Please print, exactly, only the lines in the entries below from the line that has "border-bottom: 3px solid" through the line that has "color: #a21caf ->". Pictures don't go in.
:: Data for the task ::
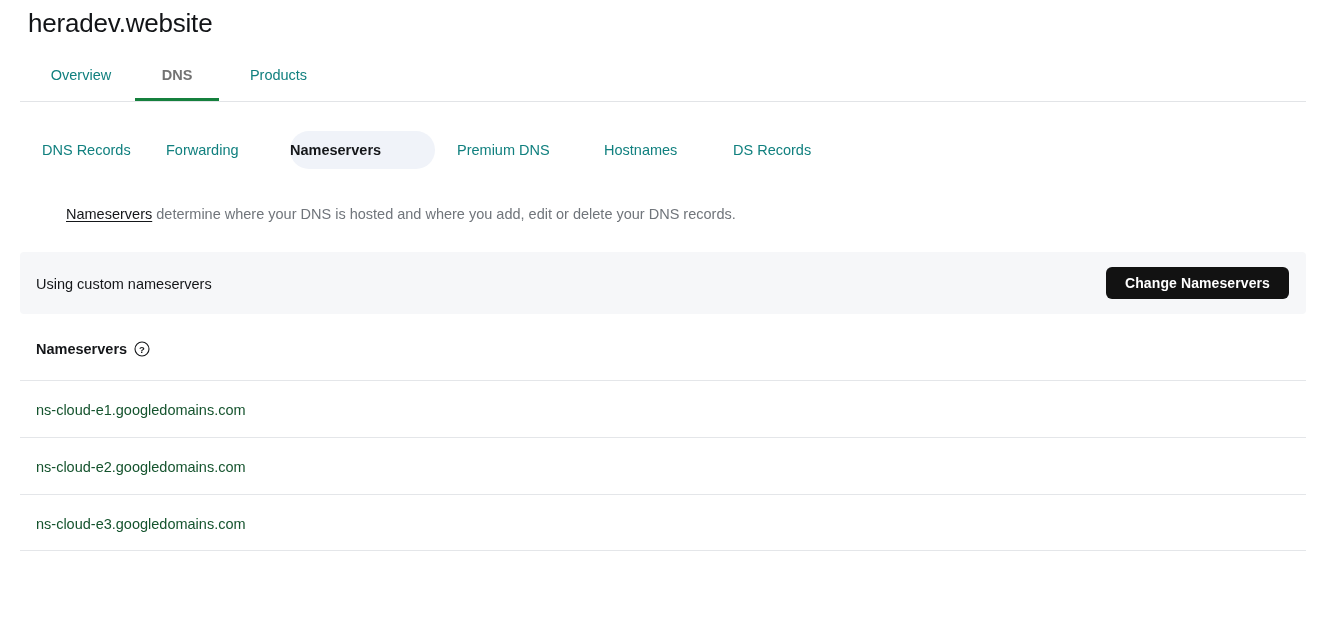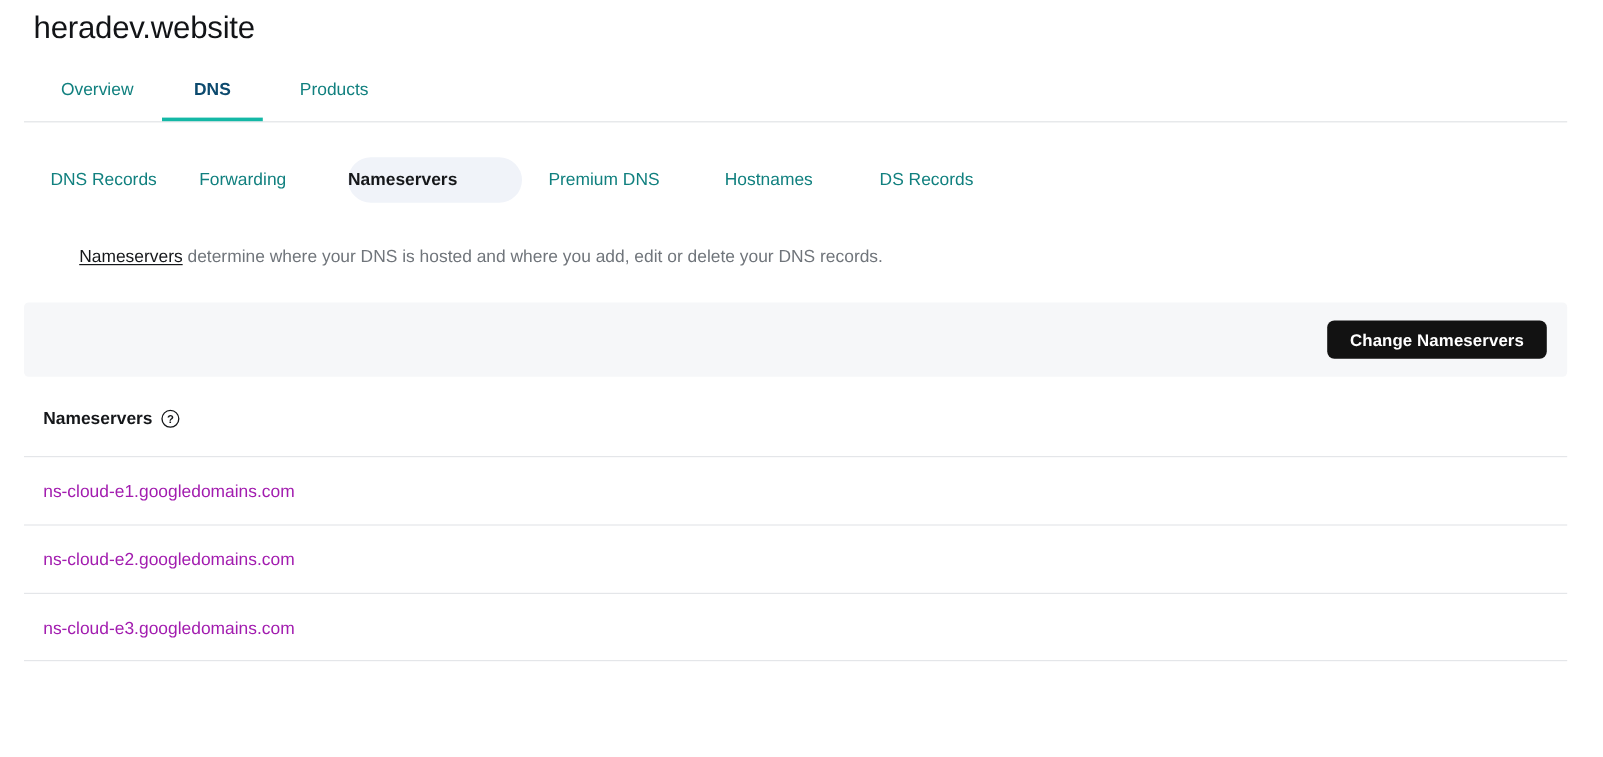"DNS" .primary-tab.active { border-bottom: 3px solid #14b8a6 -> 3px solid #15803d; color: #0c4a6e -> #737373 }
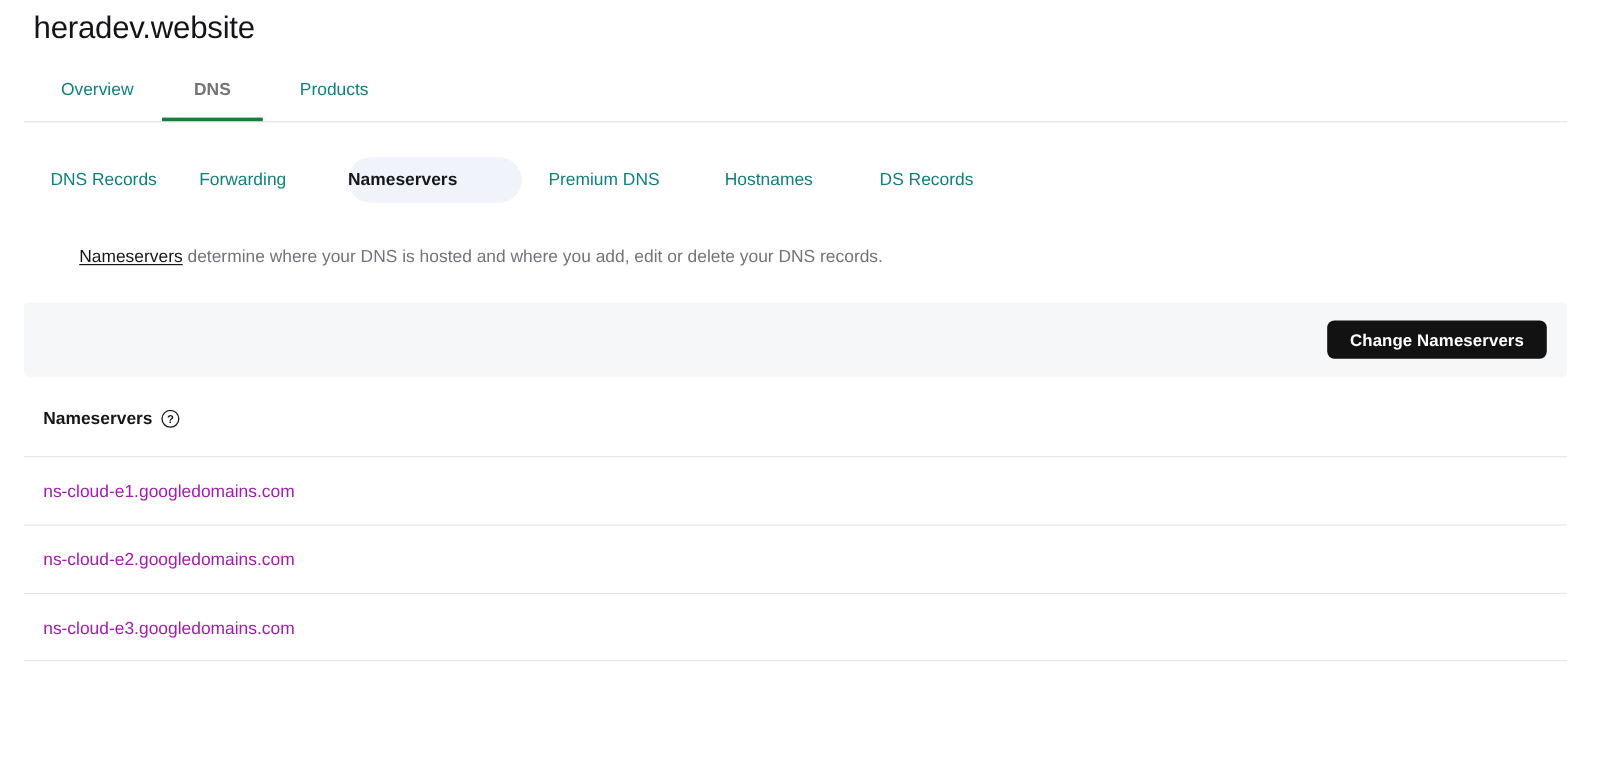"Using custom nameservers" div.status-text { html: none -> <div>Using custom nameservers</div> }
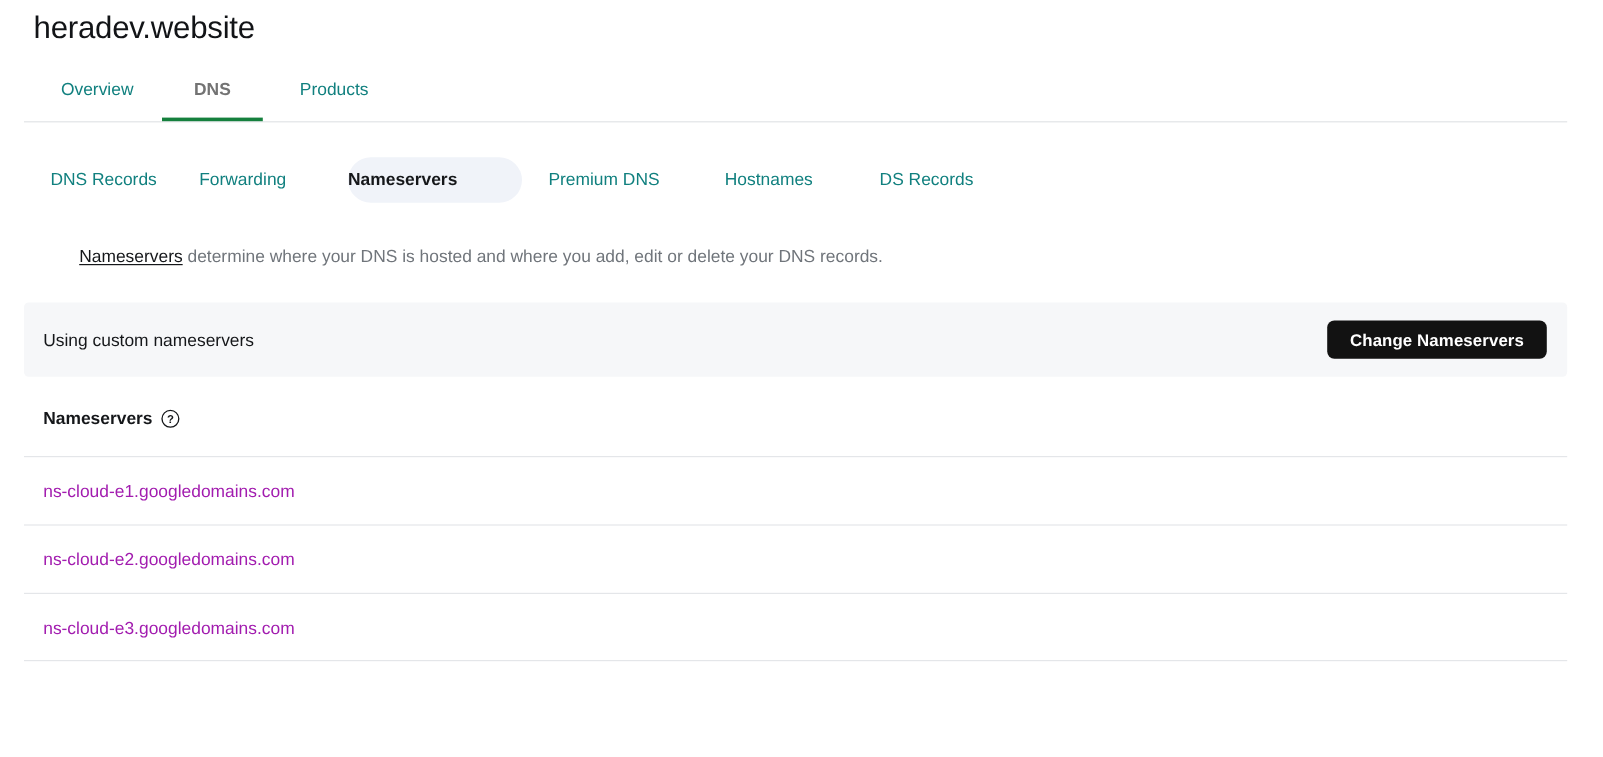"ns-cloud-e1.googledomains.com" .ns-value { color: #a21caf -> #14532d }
:::
:: Data for the task ::
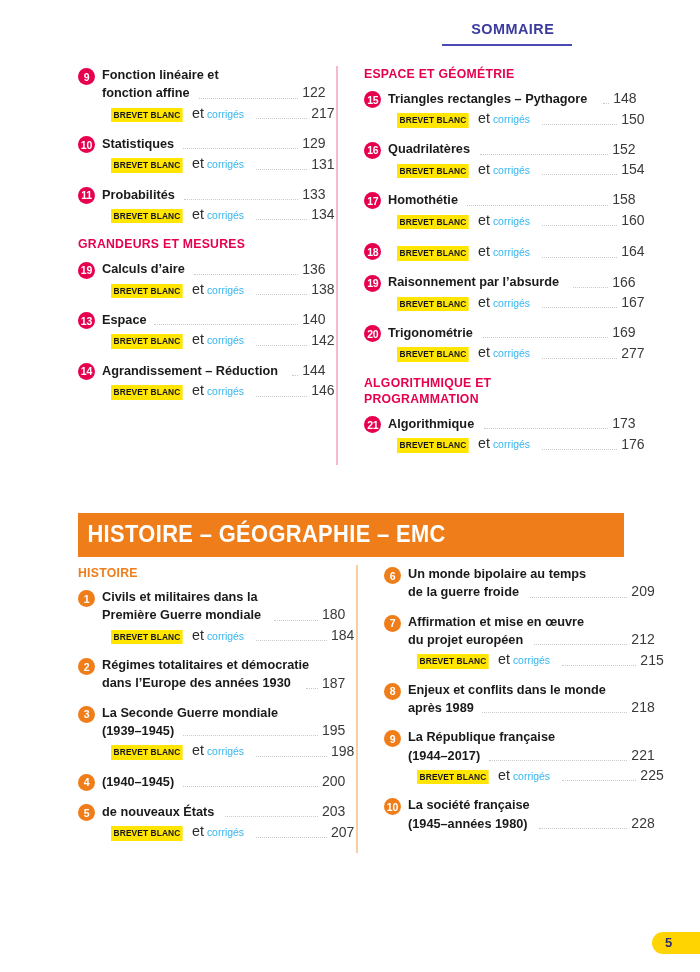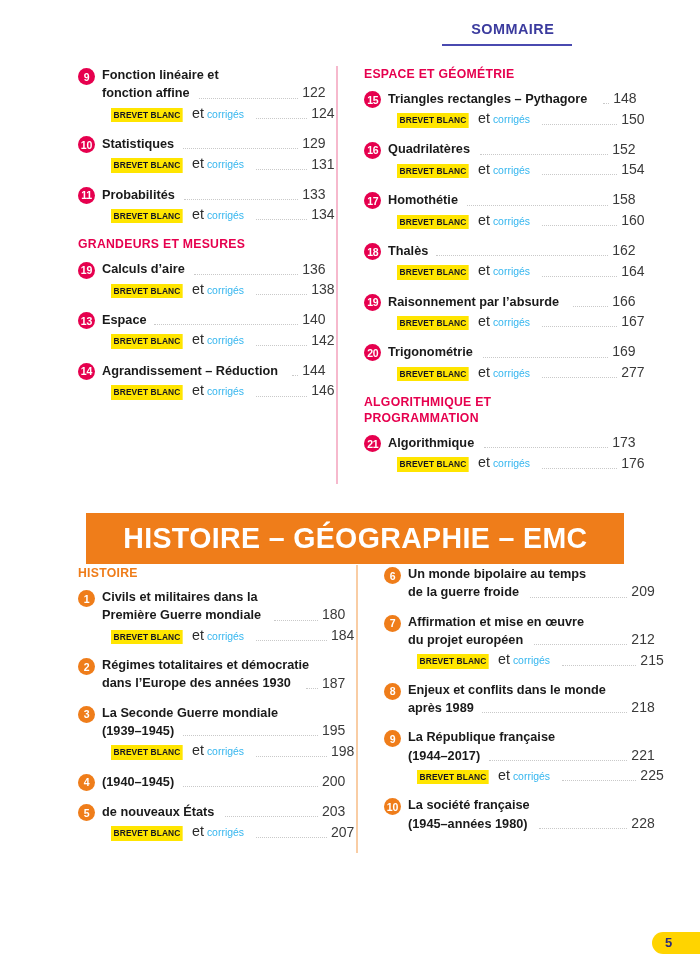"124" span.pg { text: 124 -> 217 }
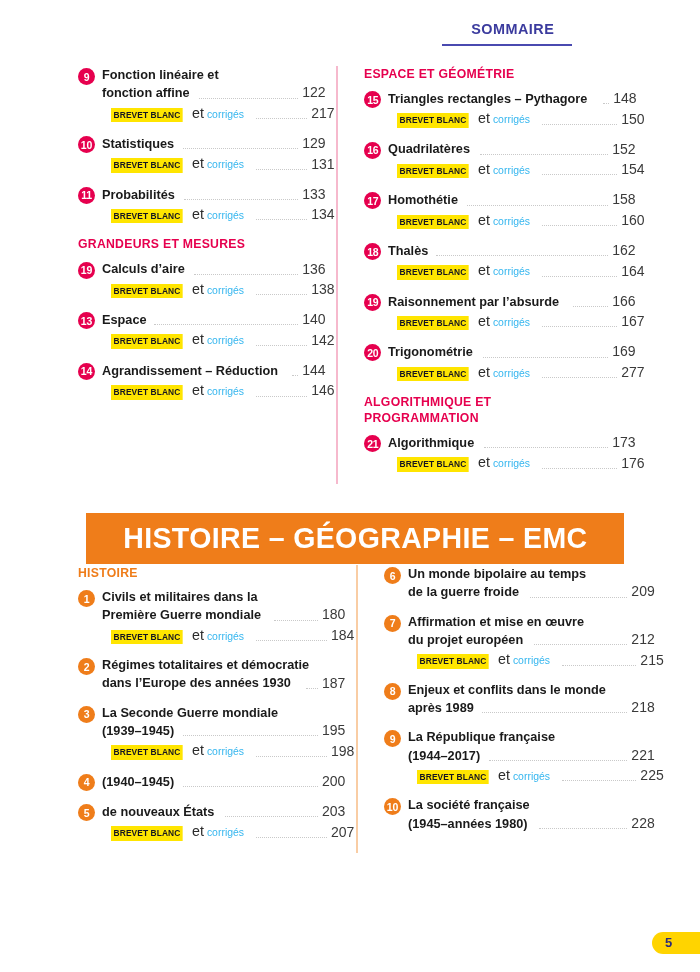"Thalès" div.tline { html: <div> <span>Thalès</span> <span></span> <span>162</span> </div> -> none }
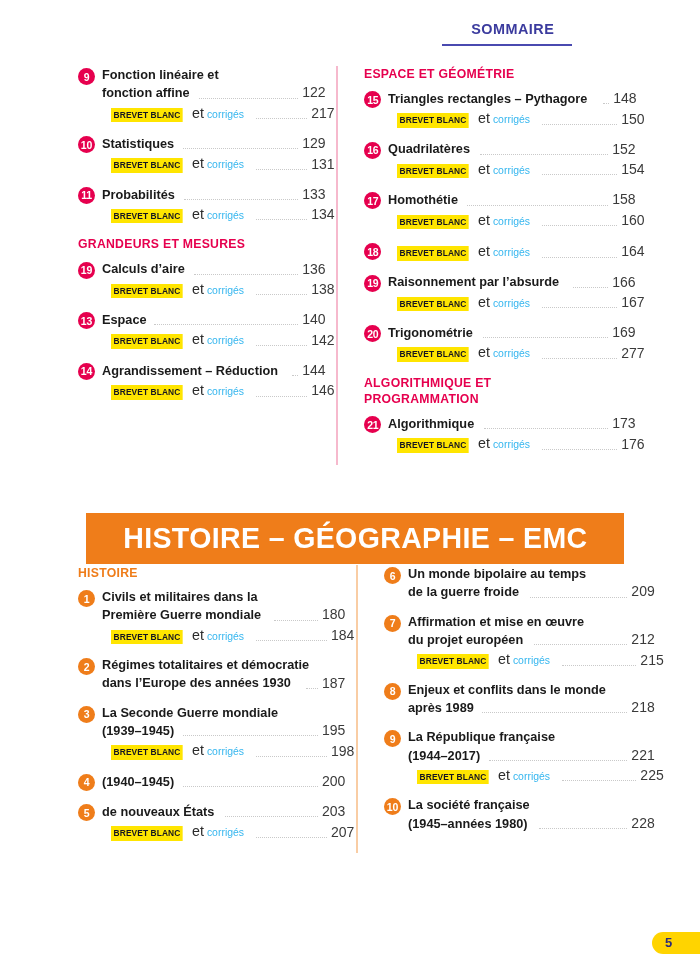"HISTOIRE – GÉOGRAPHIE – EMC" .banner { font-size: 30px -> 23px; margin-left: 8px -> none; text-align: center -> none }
:::
Result of the task
"DNS" .primary-tab.active { border-bottom: 3px solid #14b8a6 -> 3px solid #15803d; color: #0c4a6e -> #737373 }
"Using custom nameservers" div.status-text { html: none -> <div>Using custom nameservers</div> }
"ns-cloud-e1.googledomains.com" .ns-value { color: #a21caf -> #14532d }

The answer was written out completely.